◆ **What this task involves**
Begin at the line with "Vintage ping hoofer" and return each line through the final one of the listing below, exactly as written.

◆ **Task input**
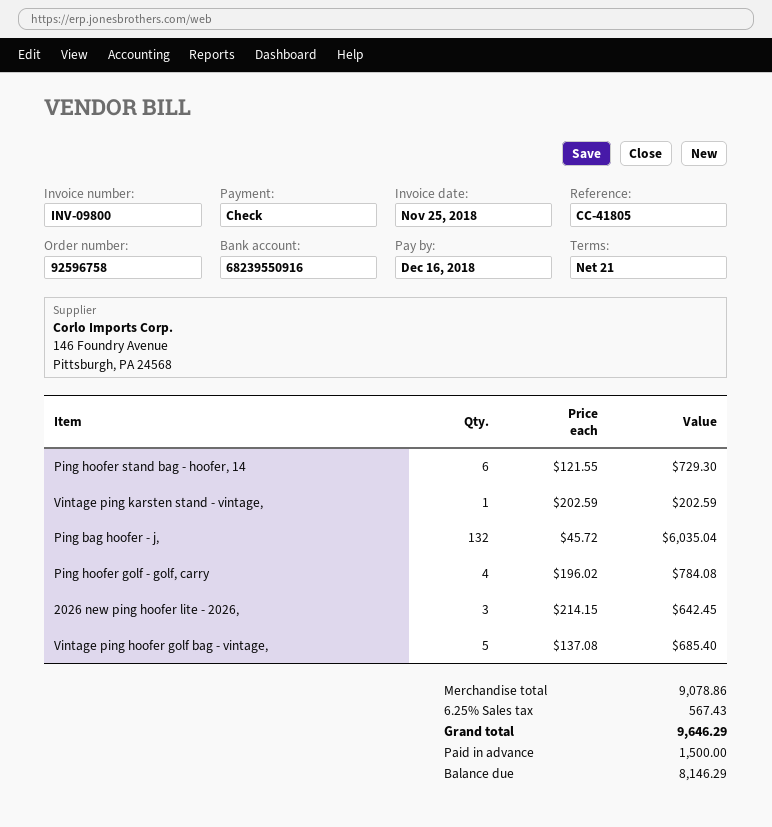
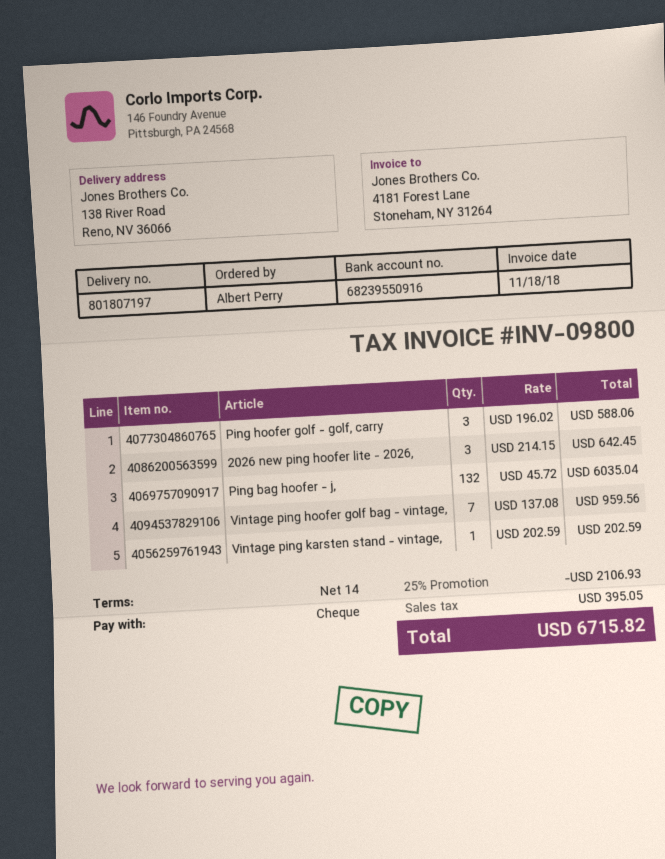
invoice date: 2018-11-25 -> 2018-11-18
payment terms: 21 days -> 14 days
Ping hoofer stand bag - hoofer, 14: 6 x 121.55 = 729.30 -> none
Ping hoofer golf - golf, carry: 4 x 196.02 = 784.08 -> 3 x 196.02 = 588.06
Vintage ping hoofer golf bag - vintage,: 5 x 137.08 = 685.40 -> 7 x 137.08 = 959.56
discount: none -> 25% = 2106.93
tax: 567.43 -> 395.05
total: 9646.29 -> 6715.82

◆ **Result for this exercise**
Vintage ping hoofer golf bag - vintage,: 5 x 137.08 = 685.40 -> 7 x 137.08 = 959.56
discount: none -> 25% = 2106.93
tax: 567.43 -> 395.05
total: 9646.29 -> 6715.82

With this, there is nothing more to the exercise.